Close collaboration between patients, sleep specialists, and healthcare providers is essential in implementing a comprehensive treatment plan for optimal outcomes in OSA management.
Coping with Obstructive Sleep Apnea
Although OSA cannot typically be cured, appropriate treatment measures may significantly reduce breathing disruptions during sleep, enhance sleep quality, and mitigate associated health risks. Below are some practical tips to help individuals navigate life with OSA.

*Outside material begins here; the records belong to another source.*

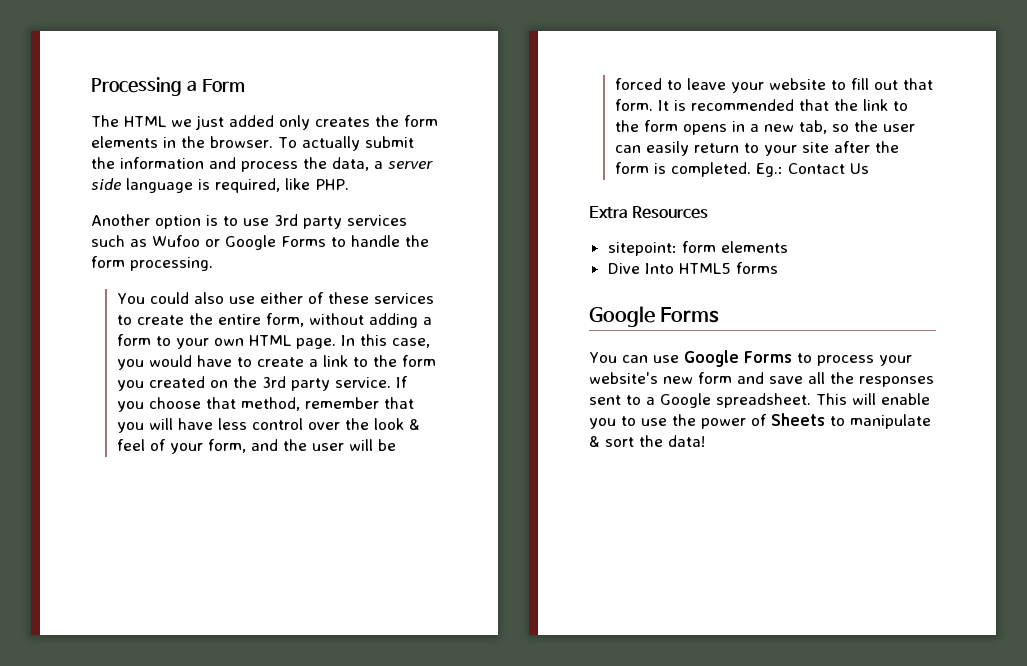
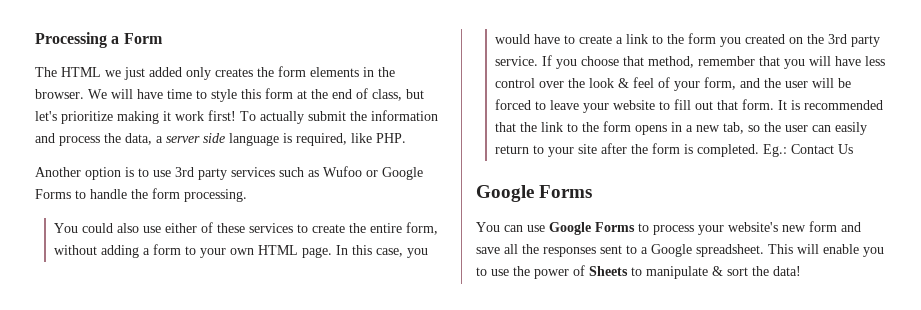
+ We will have time to style this form at the end of class, but let's prioritize making it work first!
- Extra Resources
- sitepoint: form elements
- Dive Into HTML5 forms

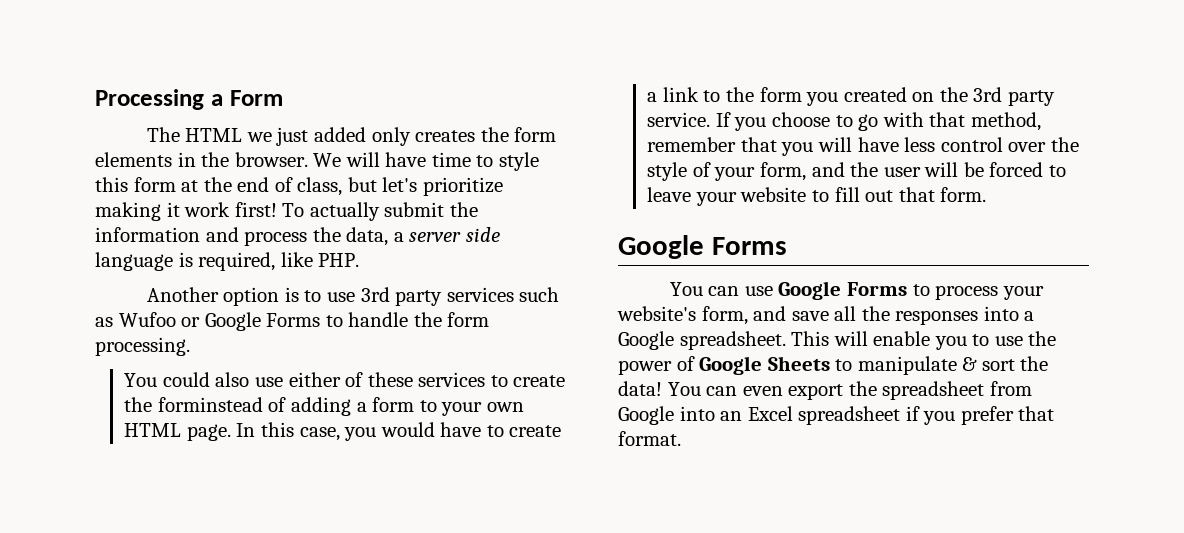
- You could also use either of these services to create the entire form, without adding a form to your own HTML page.
+ You could also use either of these services to create the forminstead of adding a form to your own HTML page.
- If you choose that method, remember that you will have less control over the look & feel of your form, and the user will be forced to leave your website to fill out that form. It is recommended that the link to the form opens in a new tab, so the user can easily return to your site after the form is completed. Eg.: Contact Us
+ If you choose to go with that method, remember that you will have less control over the style of your form, and the user will be forced to leave your website to fill out that form.
- You can use Google Forms to process your website's new form and save all the responses sent to a Google spreadsheet.
+ You can use Google Forms to process your website's form, and save all the responses into a Google spreadsheet.
- This will enable you to use the power of Sheets to manipulate & sort the data!
+ This will enable you to use the power of Google Sheets to manipulate & sort the data!
+ You can even export the spreadsheet from Google into an Excel spreadsheet if you prefer that format.

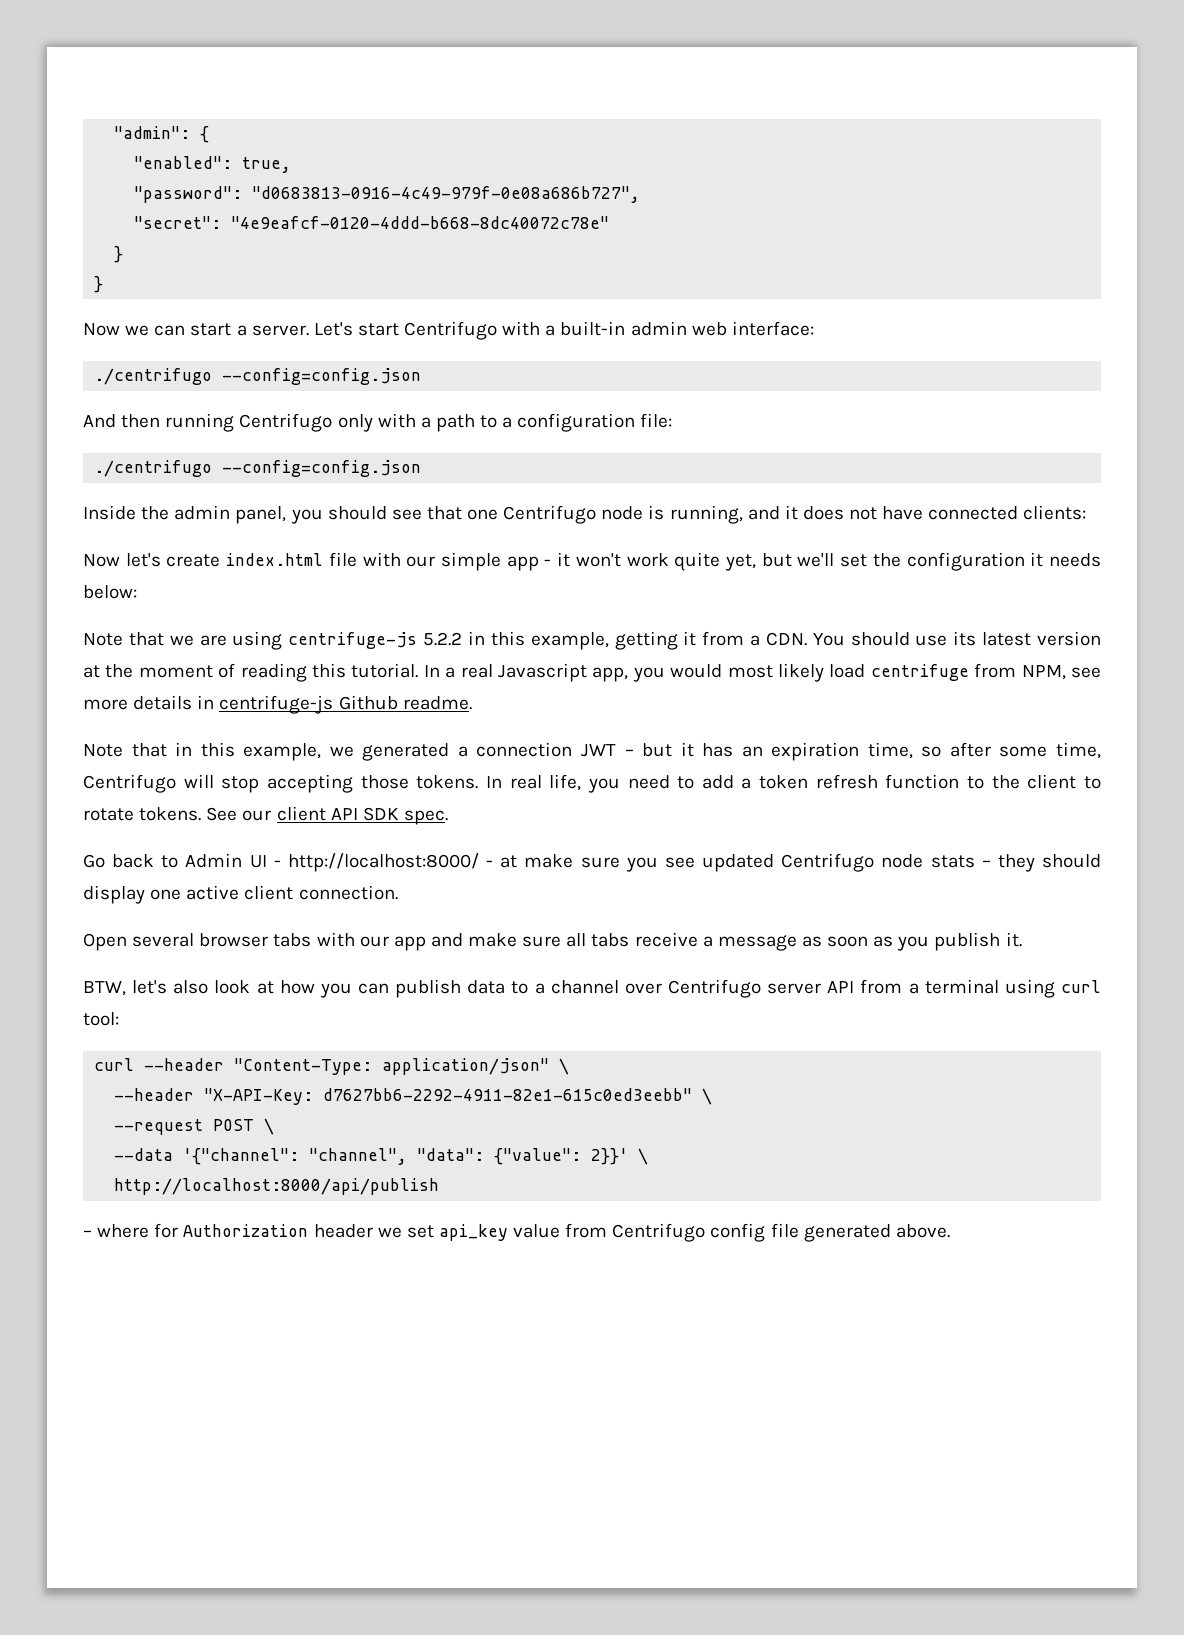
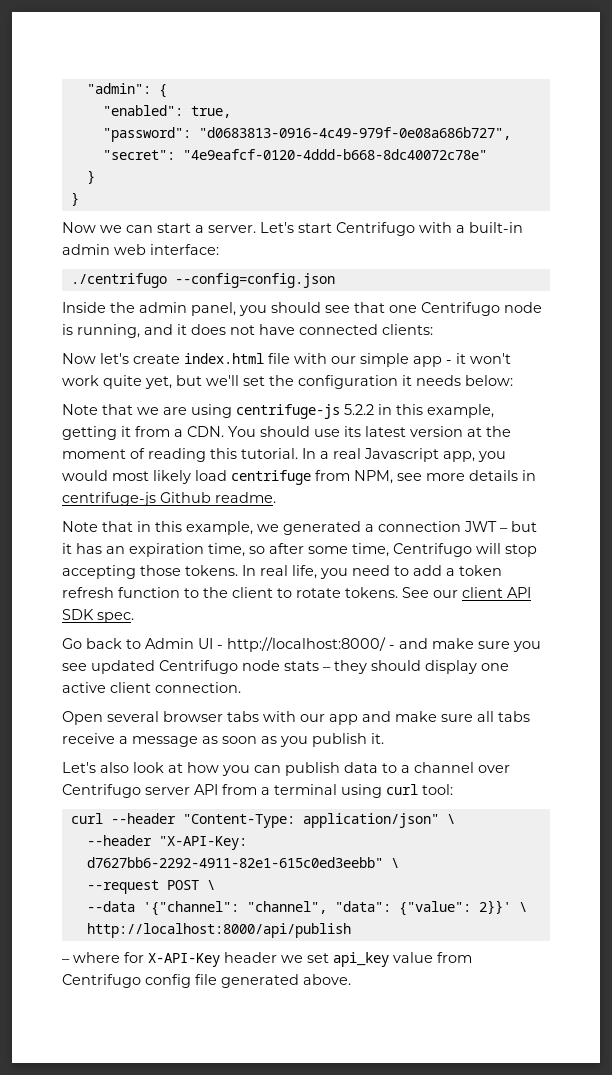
- And then running Centrifugo only with a path to a configuration file:
- ./centrifugo --config=config.json
- Go back to Admin UI - http://localhost:8000/ - at make sure you see updated Centrifugo node stats – they should display one active client connection.
+ Go back to Admin UI - http://localhost:8000/ - and make sure you see updated Centrifugo node stats – they should display one active client connection.
- BTW, let's also look at how you can publish data to a channel over Centrifugo server API from a terminal using curl tool:
+ Let's also look at how you can publish data to a channel over Centrifugo server API from a terminal using curl tool:
- – where for Authorization header we set api_key value from Centrifugo config file generated above.
+ – where for X-API-Key header we set api_key value from Centrifugo config file generated above.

- Seek Support: Adjusting to the daily use of Positive Airway Pressure (PAP) therapy or other treatments may be challenging. Engaging with online platforms and support groups comprising individuals with OSA may offer valuable insights and emotional support, facilitating the adaptation process.
- Keep Caution While Driving: OSA may lead to daytime drowsiness and diminished alertness, posing risks while driving or operating machinery. It’s imperative for individuals with OSA to recognize these potential hazards and take appropriate precautions.
- Avoid Aggravating Substances: Individuals with OSA should steer clear of substances known to exacerbate breathing issues during sleep, such as sedatives, benzodiazepines, narcotics, and alcohol. Consulting with a healthcare provider before using these substances is advisable.
- Regular Follow-ups with Healthcare Providers: Maintaining regular communication with a healthcare professional, preferably a sleep specialist, is crucial post-diagnosis. These professionals may offer guidance on PAP device usage, address any concerns or difficulties encountered, evaluate treatment efficacy, and monitor for potential side effects over time.
- Inform Healthcare Providers About OSA: Individuals with OSA must communicate their diagnosis to all medical professionals involved in their care, particularly before undergoing anesthesia or receiving pain medications. This ensures appropriate precautions are taken to prevent airway obstructions during medical procedures.
Additionally, prioritizing sufficient nightly sleep is essential for individuals with OSA. Alongside adhering to prescribed treatment regimens, adopting healthy sleep hygiene practices may further enhance sleep quality and overall well-being.
Conclusion
Obstructive Sleep Apnea is a significant health concern that affects millions of people worldwide, impacting their quality of life and increasing the risk of serious complications such as cardiovascular disease and stroke. Recognizing the symptoms and seeking timely diagnosis and treatment are crucial steps in managing OSA effectively. By adopting lifestyle changes and adhering to prescribed therapies, individuals with OSA may experience improvements in sleep quality, daytime functioning, and overall well-being.